(Data in this exercise Opens)
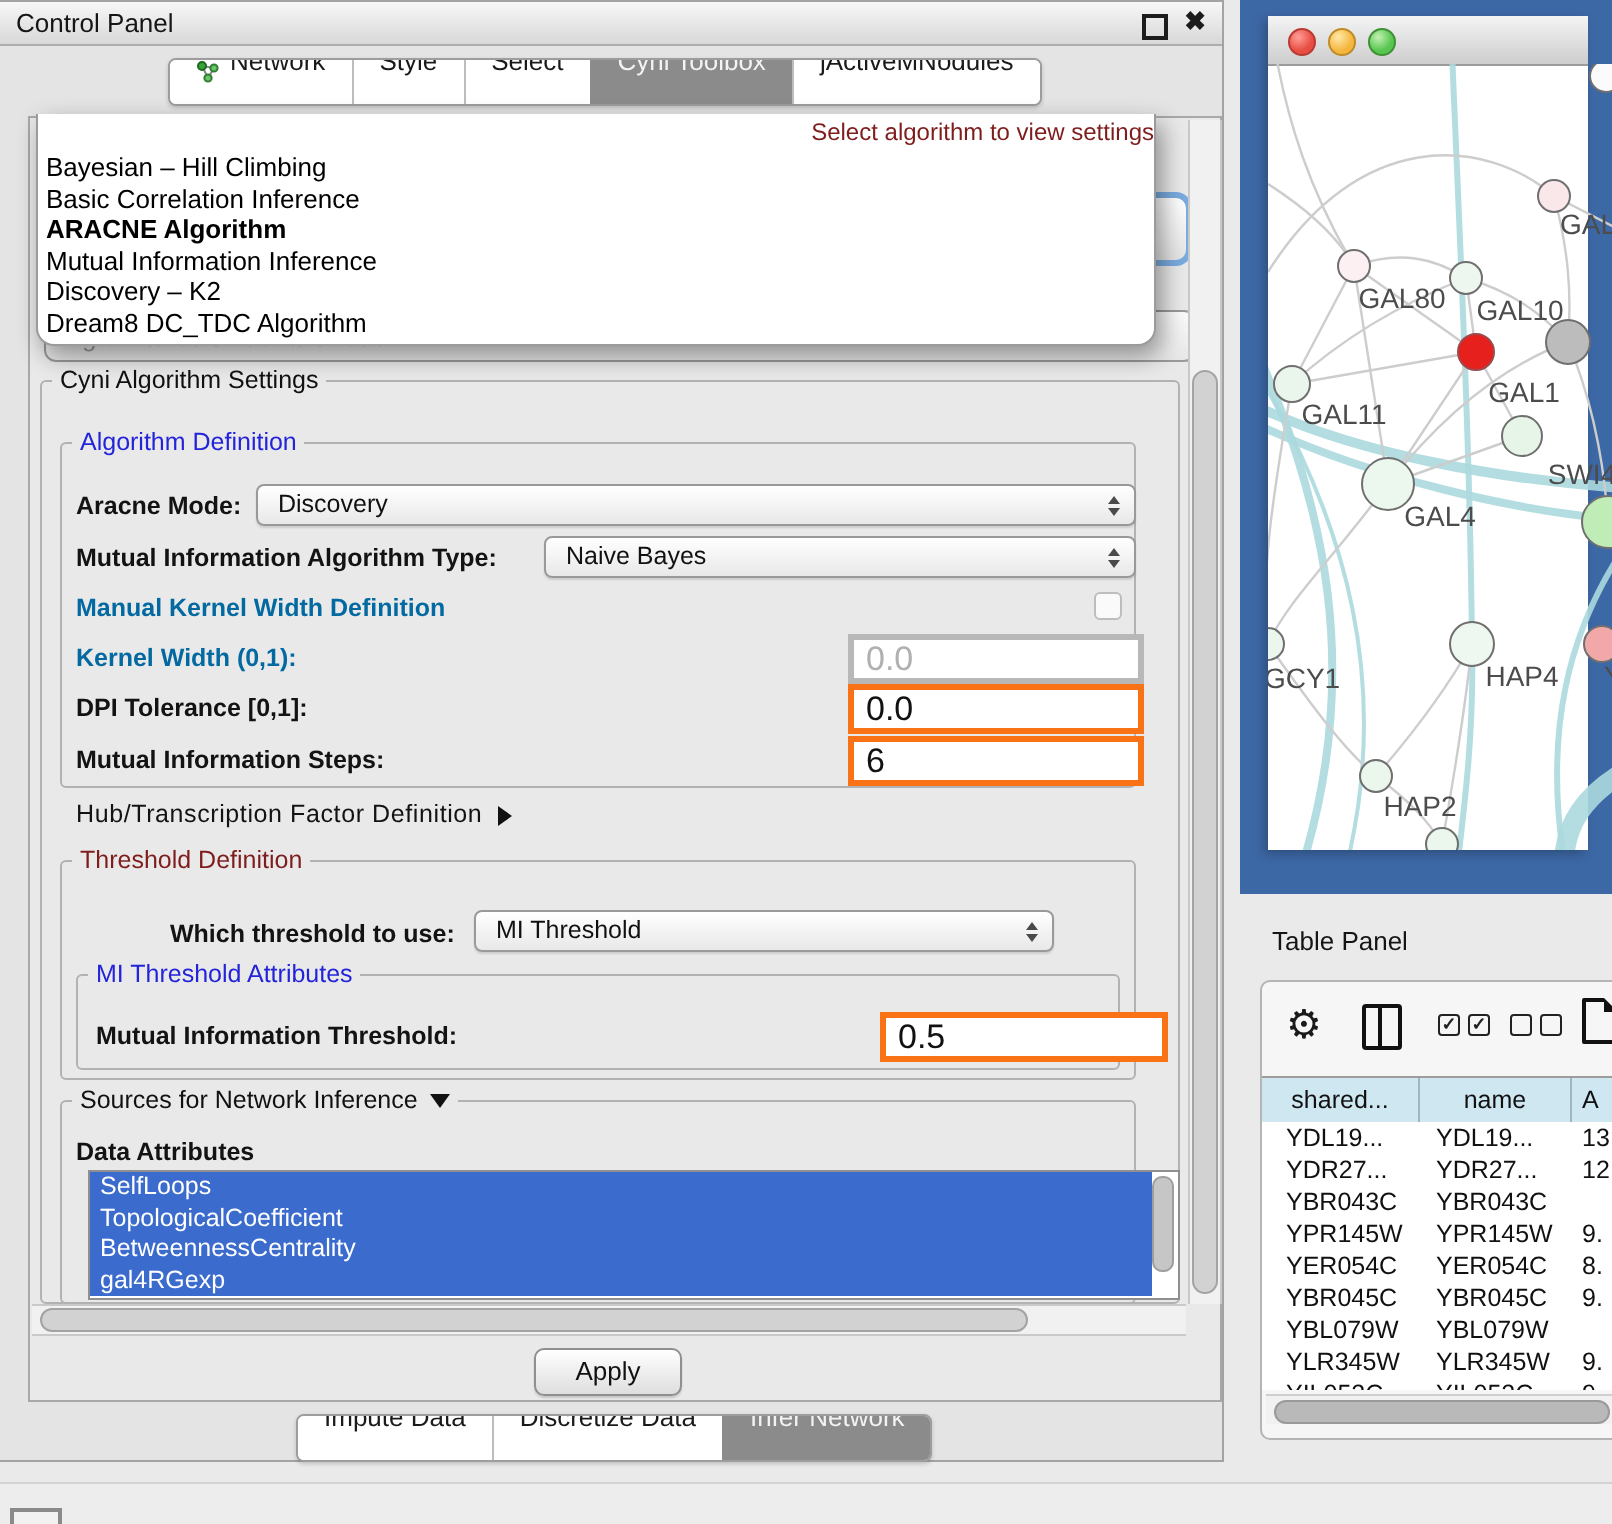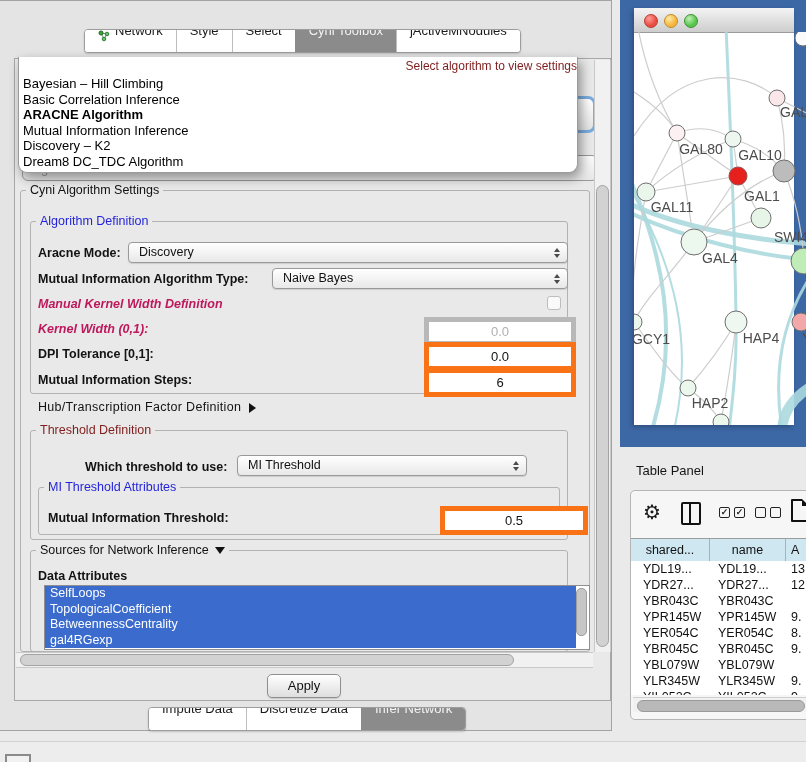--- a/index.html
+++ b/index.html
@@ -148,6 +148,11 @@
   <div class="abs bottom-strip"></div>
 
   <div class="abs cp-window">
+    <div class="cp-titlebar">
+      <span class="cp-title">Control Panel</span>
+      <span class="ic-float"></span>
+      <span class="ic-close">✖</span>
+    </div>
     <div class="tabgroup" id="tabs-top" style="position:absolute;left:84px;top:28px;">
         <div class="tab">
           <svg width="12" height="12" viewBox="0 0 12 12">

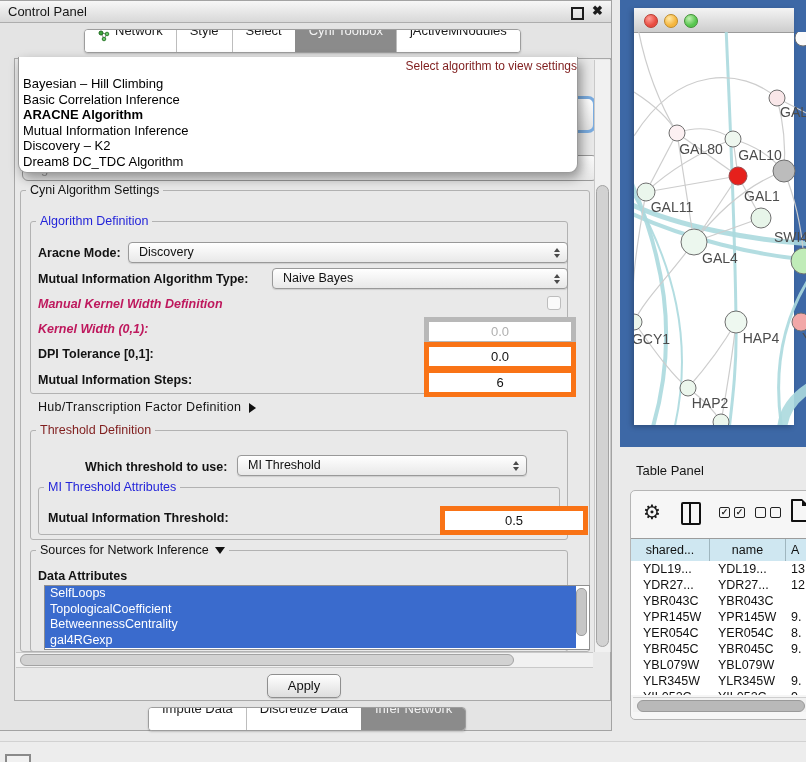--- a/index.html
+++ b/index.html
@@ -56,7 +56,7 @@
 
   .lbl{position:absolute;font-size:12.5px;font-weight:bold;color:#131313;z-index:4;white-space:nowrap;}
   .lbl.plain{font-weight:normal;letter-spacing:.3px;}
-  .lbl.dis{color:#be185d;font-style:italic;}
+  .lbl.dis{color:#0369a1;}
 
   .combo{position:absolute;height:19px;border:1px solid #999;border-radius:4px;
          background:linear-gradient(#ffffff,#e8e8e8);font-size:12.5px;line-height:19px;

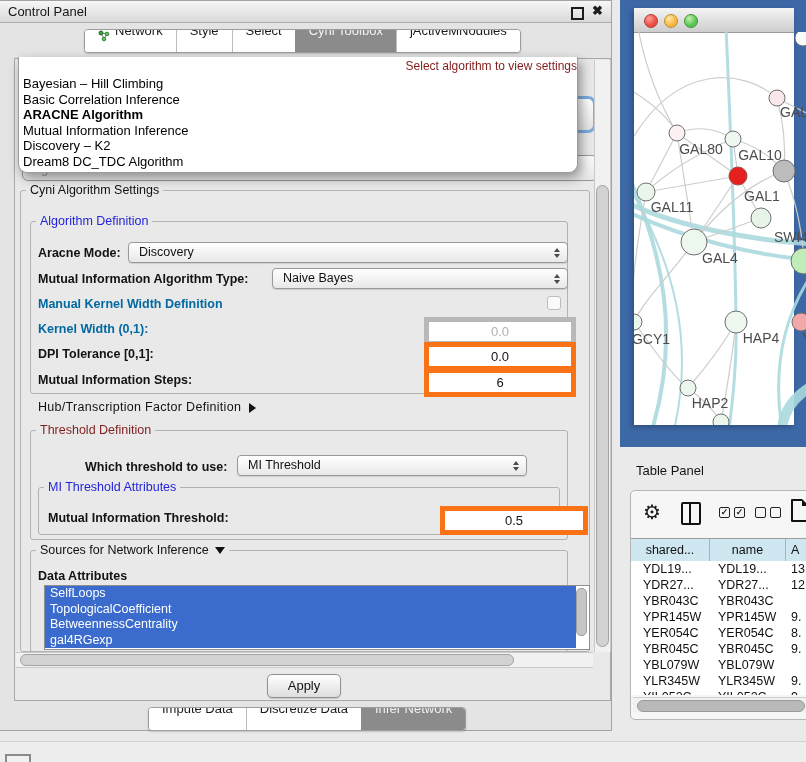--- a/index.html
+++ b/index.html
@@ -68,8 +68,8 @@
   .arr-dn{width:0;height:0;border-left:3.5px solid transparent;border-right:3.5px solid transparent;
           border-top:4px solid #4a4a4a;}
 
-  .tfield{position:absolute;background:#fff;border:5px solid #f97316;font-size:13px;
-          text-align:center;padding:0 6px;line-height:19px;height:19px;z-index:4;}
+  .tfield{position:absolute;background:#fff;border:3px solid #f97316;font-size:17px;
+          text-align:left;padding:0 6px;line-height:19px;height:19px;z-index:4;}
   .tfield.dis{border-color:#b8b8b8;color:#b0b0b0;}
 
   .cbx-dis{position:absolute;width:12px;height:12px;border:1px solid #bdbdbd;border-radius:3px;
(Data in this exercise Closes)
◆ **Assigned task**:
From the entries above, copy every line containing the word "absolute".

◆ **Response to this task**:
     <div class="tabgroup" id="tabs-top" style="position:absolute;left:84px;top:28px;">
   .lbl{position:absolute;font-size:12.5px;font-weight:bold;color:#131313;z-index:4;white-space:nowrap;}
   .combo{position:absolute;height:19px;border:1px solid #999;border-radius:4px;
-  .tfield{position:absolute;background:#fff;border:5px solid #f97316;font-size:13px;
+  .tfield{position:absolute;background:#fff;border:3px solid #f97316;font-size:17px;
   .cbx-dis{position:absolute;width:12px;height:12px;border:1px solid #bdbdbd;border-radius:3px;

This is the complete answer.